PT NÃO SABE O QUE FAZER SEM LULA
Editorial Estadao, 14/06/2025
A esquerda brasileira está encurralada entre o passado e o risco de se tornar irrelevante, dada sua profunda dependência da reeleição do presidente Lula da Silva para continuar no poder. Em recente entrevista ao programa _Conversa com Bial_, a ministra de Relações Institucionais e ex-presidente do PT, Gleisi Hoffmann, reconheceu, sem disfarçar um certo tom de lamento, que, “infelizmente, Lula terá de ser candidato” em 2026. Segundo ela, seu partido e a esquerda até “têm quadros políticos”, mas nenhum com “pegada popular” nem tampouco força eleitoral para “fazer disputa e ganhar da extrema direita” na próxima eleição presidencial.
É de reconhecer que a ministra está certa em um ponto. De fato, sem o nome de Lula nas urnas, um candidato que sempre será competitivo – e ainda mais com a força de incumbente movendo a máquina pública federal a seu favor –, não apenas o PT como a esquerda em geral amargarão anos a fio, é possível inferir, sem ter uma perspectiva de poder em âmbito nacional.
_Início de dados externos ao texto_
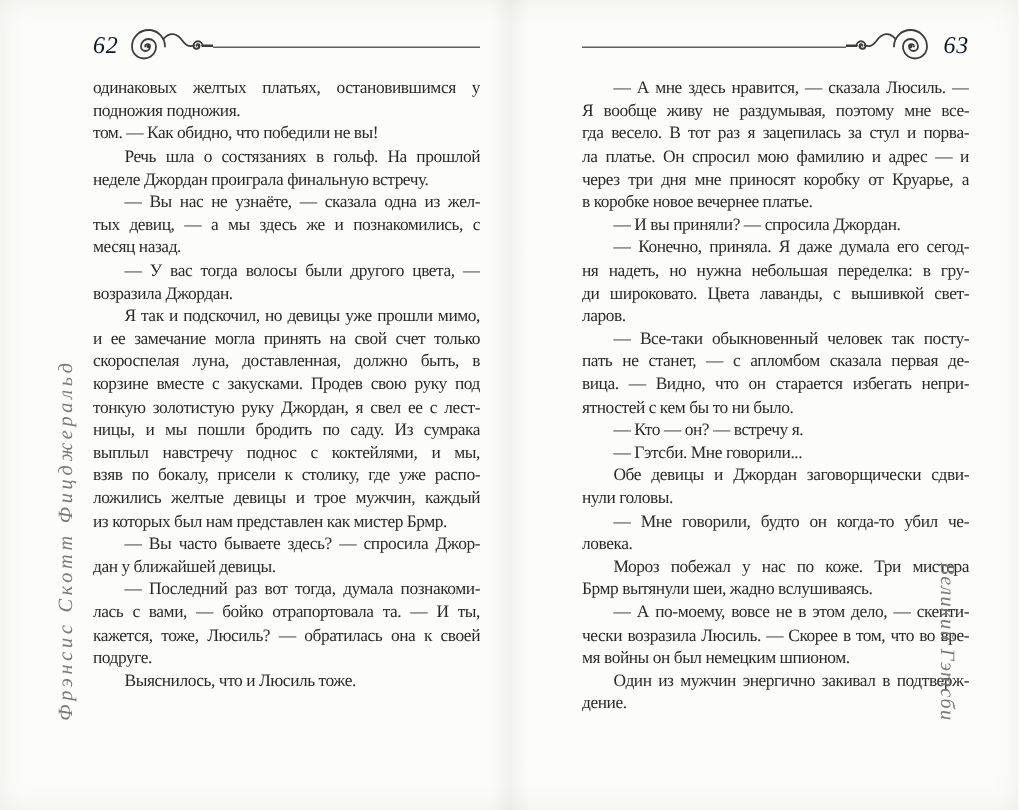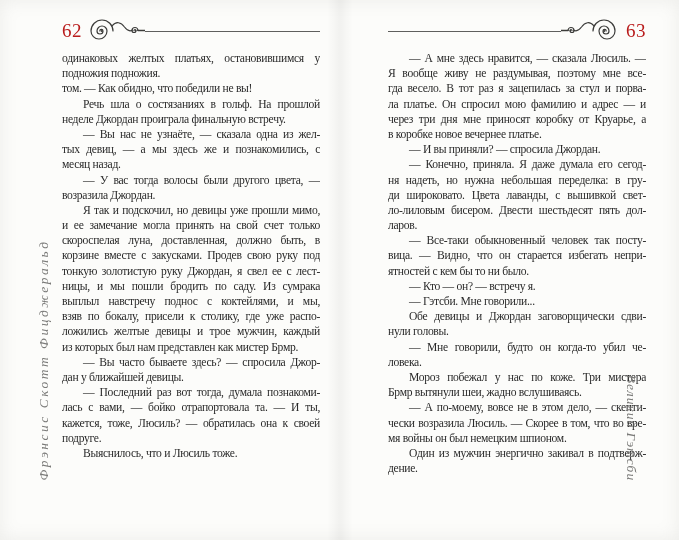"62" .pg-num { color: #b91c1c -> #0f172a; font-size: 19px -> 16px; font-style: none -> italic }
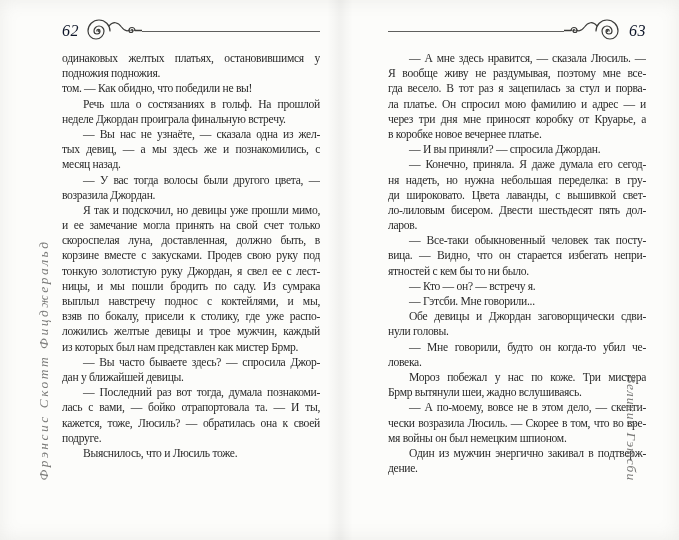"ло-лиловым бисером. Двести шестьдесят" div.bodyline { html: <div>ло-лиловым бисером. Двести шестьдесят пять дол-</div> -> none }
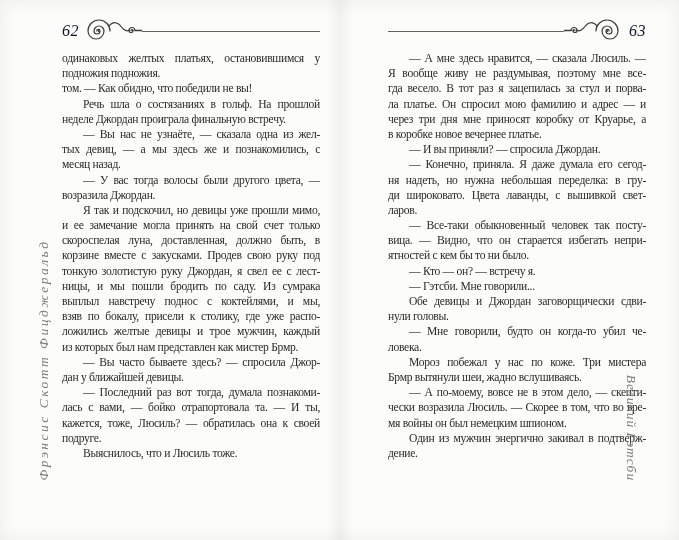"пать не станет, — с" div.bodyline { html: none -> <div>пать не станет, — с апломбом сказала первая де-</div> }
Basta lembrar quão difícil foi até para Lula derrotar Jair Bolsonaro, um dos piores presidentes da Nova República, na eleição passada. Gleisi, no entanto, omitiu um fato e distorceu outro em sua análise da conjuntura política de seu campo ideológico.
Se o destino da esquerda, para o bem ou para o mal, é profundamente atrelado ao destino de Lula, e não de hoje, a responsabilidade por essa dependência é exclusivamente do presidente. Lula sempre sabotou qualquer movimento de renovação tanto no PT quanto no chamado “campo progressista” – seja o arejamento de lideranças, seja de ideias. Todos os que ousaram, ainda que timidamente, projetar sombra sobre Lula foram logo abatidos no nascedouro, restando ao incauto o culto à personalidade do demiurgo e/ou a posição de “poste” acaso desejasse ter alguma projeção política. Aí estão os exemplos de Dilma Rousseff e Fernando Haddad para desencorajar qualquer um que queira pôr à prova a lulodependência da esquerda.
Outra malandragem de Gleisi foi omitir que a razão para a esquerda “até ter quadros políticos”, mas nenhum deles ser eleitoralmente competitivo, é o fato de a esquerda não ter um projeto para o País, e sim, se tanto, um projeto para aferrar Lula ao poder sabe-se lá até quando. A esquerda brasileira é atrasada. Não enxerga nem o Brasil nem o mundo pelas lentes do século 21. Há uma profusão de análises e pesquisas, na imprensa profissiona e na academia, demonstrando a desconexão que se estabeleceu entre a esquerda, em suas múltiplas derivações, e o eleitorado que, historicamente, sempre apoiou seus candidatos. O exemplo mais notório dessa desconexão, claro, é o próprio Lula, que, malgrado estar em seu terceiro mandato presidencial, é recalcitrante em reconhecer erros e se mostra incapaz de oferecer à sociedade um mero esboço de plano coerente, exequível e sustentável para o desenvolvimento do País.
Diante desse deserto propositivo, não resta alternativa a Lula, em particular, e à esquerda, em geral, a não ser apelar para essa suposta ameaça de retorno do que chamam de “extrema direita” à Presidência da República. Foi exatamente o que Gleisi vocalizou na entrevista, antecipando o tom da campanha eleitoral de Lula ou de quem ele ungir em 2026. Qualquer adversário do PT no ano que vem será invariavelmente tratado como o representante das forças do atraso, do golpismo e “das elites” – tudo isso empacotado como “extrema direita”.
Ocorre que o verdadeiro representante da extrema direita, Bolsonaro, está inelegível. Logo, não representa mais ameaça alguma à ordem democrática. A rigor, não é improvável que ao tempo da eleição o ex-presidente esteja preso por ordem do Supremo Tribunal Federal. Assim, será muito difícil formar uma nova “frente ampla” em torno da candidatura petista sob a bandeira da “defesa da democracia”, que, como é notório, prevaleceu sobre seus inimigos. Sem a retórica do medo, quase nada sobra para uma esquerda anacrônica e incapaz de inspirar esperança para a maioria dos brasileiros. E sem propostas concretas para lidar com os reais problemas do País, resta-lhe o risco de desaparecer como força de transformação social, reduzida a um grupo fechado em torno de Lula e de um discurso vazio de sentido.